[Queen Victoria by Lytton Strachey]@TWC D-Link bookQueen Victoria CHAPTER IV 52/91
Amid all the softness, the deliciousness of unmixed joy, all the liquescence, the overflowings of inexhaustible sentiment, her native rigidity remained. "A vein of iron," said Lady Lyttelton, who, as royal governess, had good means of observation, "runs through her most extraordinary character." Sometimes the delightful routine of domestic existence had to be interrupted.
It was necessary to exchange Windsor for Buckingham Palace, to open Parliament, or to interview official personages, or, occasionally, to entertain foreign visitors at the Castle.

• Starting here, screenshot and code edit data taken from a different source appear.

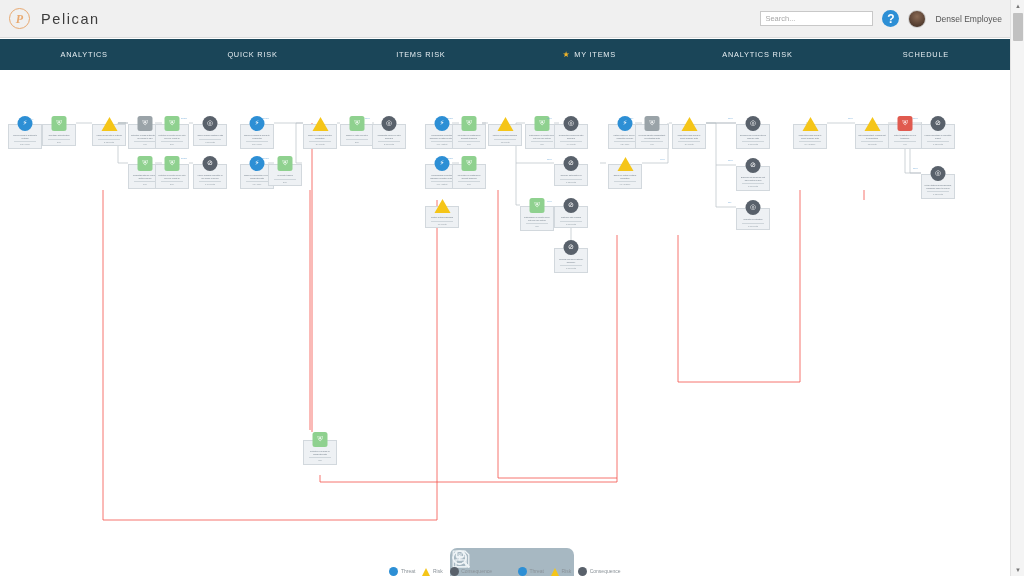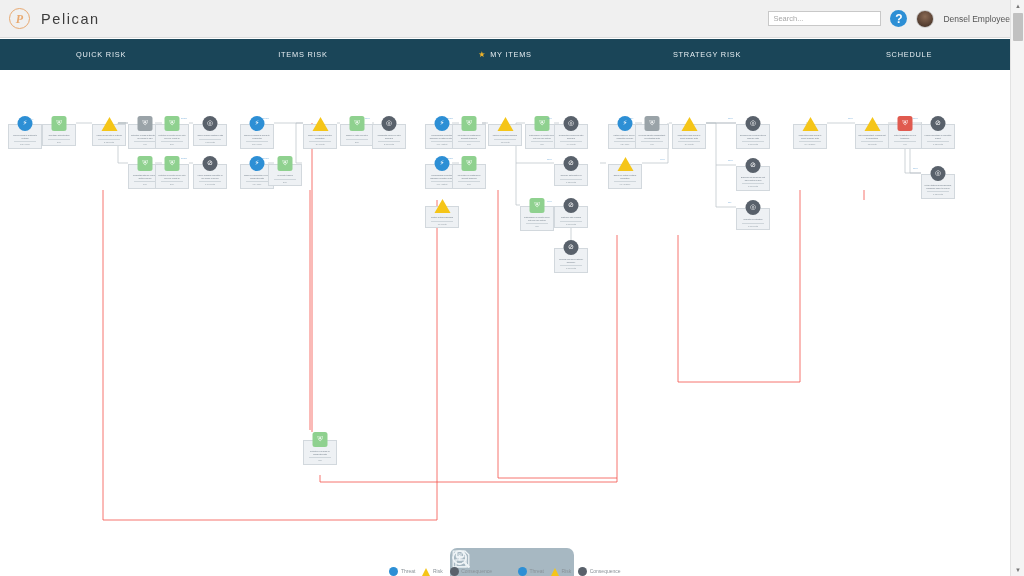"Search..." .topbar-right { margin-right: 0 -> 8px }
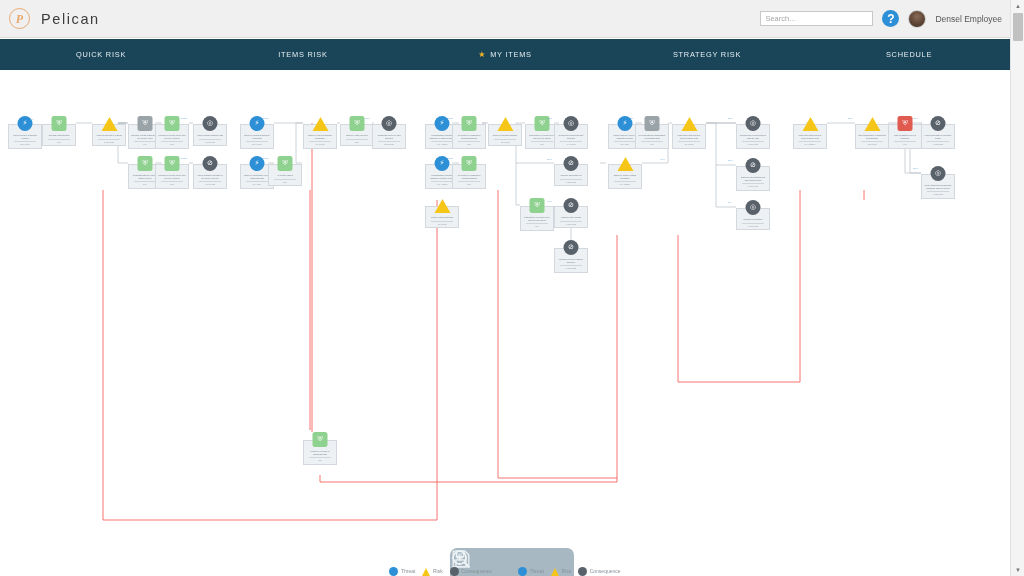"ANALYTICS" div.nav-item { html: none -> <div> <span>ANALYTICS</span> </div> }
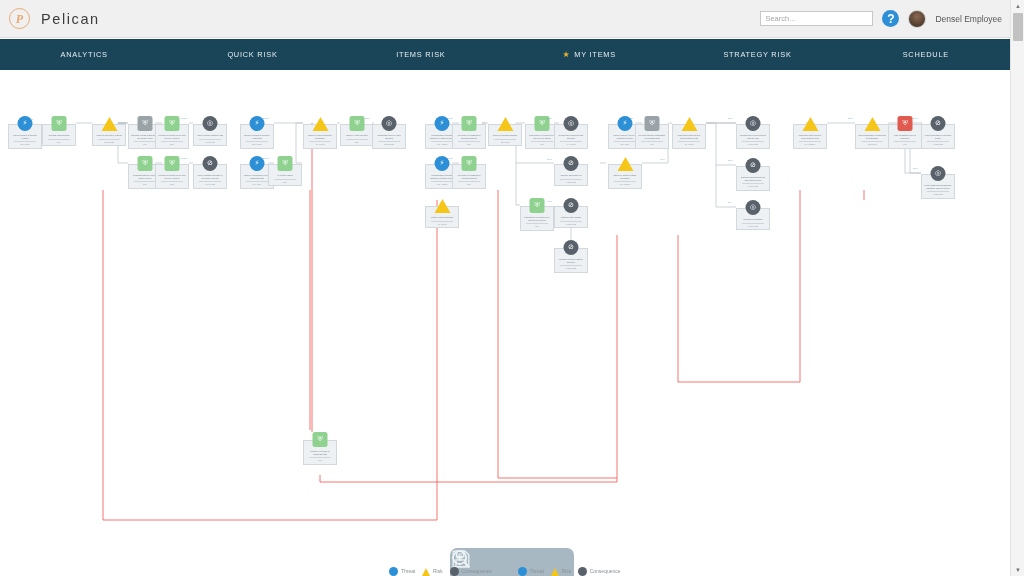"STRATEGY RISK" span { text: STRATEGY -> ANALYTICS }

Then the quiet Court put on a sudden magnificence, and sovereigns from over the seas--Louis Philippe, or the King of Prussia, or the King of Saxony--found at Windsor an entertainment that was indeed a royal one. Few spectacles in Europe, it was agreed, produced an effect so imposing as the great Waterloo banqueting hall, crowded with guests in sparkling diamonds and blazing uniforms, the long walls hung with the stately portraits of heroes, and the tables loaded with the gorgeous gold plate of the kings of England.
But, in that wealth of splendour, the most imposing spectacle of all was the Queen.
The little hausfrau, who had spent the day before walking out with her children, inspecting her livestock, practicing shakes at the piano, and filling up her journal with adoring descriptions of her husband, suddenly shone forth, without art, without effort, by a spontaneous and natural transition, the very culmination of Majesty.